Work instructions:
Below are the records; give again exactly the line with "(386, 819) none", the line with "[799,207,845,221] import ->", and each line that lies between them, and nothing besides.

[[ Input for this task open ]]

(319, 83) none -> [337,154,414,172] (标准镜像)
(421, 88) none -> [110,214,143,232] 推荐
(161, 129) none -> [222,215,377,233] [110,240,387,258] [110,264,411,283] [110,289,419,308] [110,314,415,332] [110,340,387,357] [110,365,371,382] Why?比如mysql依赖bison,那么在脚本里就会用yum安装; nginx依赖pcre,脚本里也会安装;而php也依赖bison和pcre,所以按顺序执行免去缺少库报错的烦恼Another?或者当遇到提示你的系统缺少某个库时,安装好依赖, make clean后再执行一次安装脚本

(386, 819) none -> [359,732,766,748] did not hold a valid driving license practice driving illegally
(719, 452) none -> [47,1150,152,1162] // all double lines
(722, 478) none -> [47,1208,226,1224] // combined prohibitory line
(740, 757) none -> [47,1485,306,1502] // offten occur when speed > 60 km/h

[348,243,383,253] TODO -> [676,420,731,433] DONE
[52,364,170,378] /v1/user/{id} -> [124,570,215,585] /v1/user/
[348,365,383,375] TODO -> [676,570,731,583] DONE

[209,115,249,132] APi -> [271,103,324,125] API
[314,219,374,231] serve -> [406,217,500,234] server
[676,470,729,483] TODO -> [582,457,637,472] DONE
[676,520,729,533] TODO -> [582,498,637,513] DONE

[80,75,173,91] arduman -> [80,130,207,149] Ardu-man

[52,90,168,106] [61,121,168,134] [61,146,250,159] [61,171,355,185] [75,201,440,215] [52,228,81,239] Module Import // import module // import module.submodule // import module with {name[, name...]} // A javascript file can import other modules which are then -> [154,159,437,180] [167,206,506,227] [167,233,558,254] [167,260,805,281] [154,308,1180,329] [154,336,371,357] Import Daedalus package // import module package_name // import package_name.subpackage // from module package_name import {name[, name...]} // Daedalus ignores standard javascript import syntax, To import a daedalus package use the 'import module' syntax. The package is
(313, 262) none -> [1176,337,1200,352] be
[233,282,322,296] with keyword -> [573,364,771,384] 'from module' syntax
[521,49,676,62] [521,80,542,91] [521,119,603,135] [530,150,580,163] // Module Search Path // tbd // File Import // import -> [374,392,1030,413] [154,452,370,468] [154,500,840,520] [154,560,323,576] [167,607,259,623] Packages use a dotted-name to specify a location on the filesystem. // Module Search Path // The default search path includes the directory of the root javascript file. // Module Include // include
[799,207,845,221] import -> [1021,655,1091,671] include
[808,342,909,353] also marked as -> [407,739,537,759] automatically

[[ Input for this task closed ]]

Solution to this task:
(386, 819) none -> [359,732,766,748] did not hold a valid driving license practice driving illegally
(719, 452) none -> [47,1150,152,1162] // all double lines
(722, 478) none -> [47,1208,226,1224] // combined prohibitory line
(740, 757) none -> [47,1485,306,1502] // offten occur when speed > 60 km/h

[348,243,383,253] TODO -> [676,420,731,433] DONE
[52,364,170,378] /v1/user/{id} -> [124,570,215,585] /v1/user/
[348,365,383,375] TODO -> [676,570,731,583] DONE

[209,115,249,132] APi -> [271,103,324,125] API
[314,219,374,231] serve -> [406,217,500,234] server
[676,470,729,483] TODO -> [582,457,637,472] DONE
[676,520,729,533] TODO -> [582,498,637,513] DONE

[80,75,173,91] arduman -> [80,130,207,149] Ardu-man

[52,90,168,106] [61,121,168,134] [61,146,250,159] [61,171,355,185] [75,201,440,215] [52,228,81,239] Module Import // import module // import module.submodule // import module with {name[, name...]} // A javascript file can import other modules which are then -> [154,159,437,180] [167,206,506,227] [167,233,558,254] [167,260,805,281] [154,308,1180,329] [154,336,371,357] Import Daedalus package // import module package_name // import package_name.subpackage // from module package_name import {name[, name...]} // Daedalus ignores standard javascript import syntax, To import a daedalus package use the 'import module' syntax. The package is
(313, 262) none -> [1176,337,1200,352] be
[233,282,322,296] with keyword -> [573,364,771,384] 'from module' syntax
[521,49,676,62] [521,80,542,91] [521,119,603,135] [530,150,580,163] // Module Search Path // tbd // File Import // import -> [374,392,1030,413] [154,452,370,468] [154,500,840,520] [154,560,323,576] [167,607,259,623] Packages use a dotted-name to specify a location on the filesystem. // Module Search Path // The default search path includes the directory of the root javascript file. // Module Include // include
[799,207,845,221] import -> [1021,655,1091,671] include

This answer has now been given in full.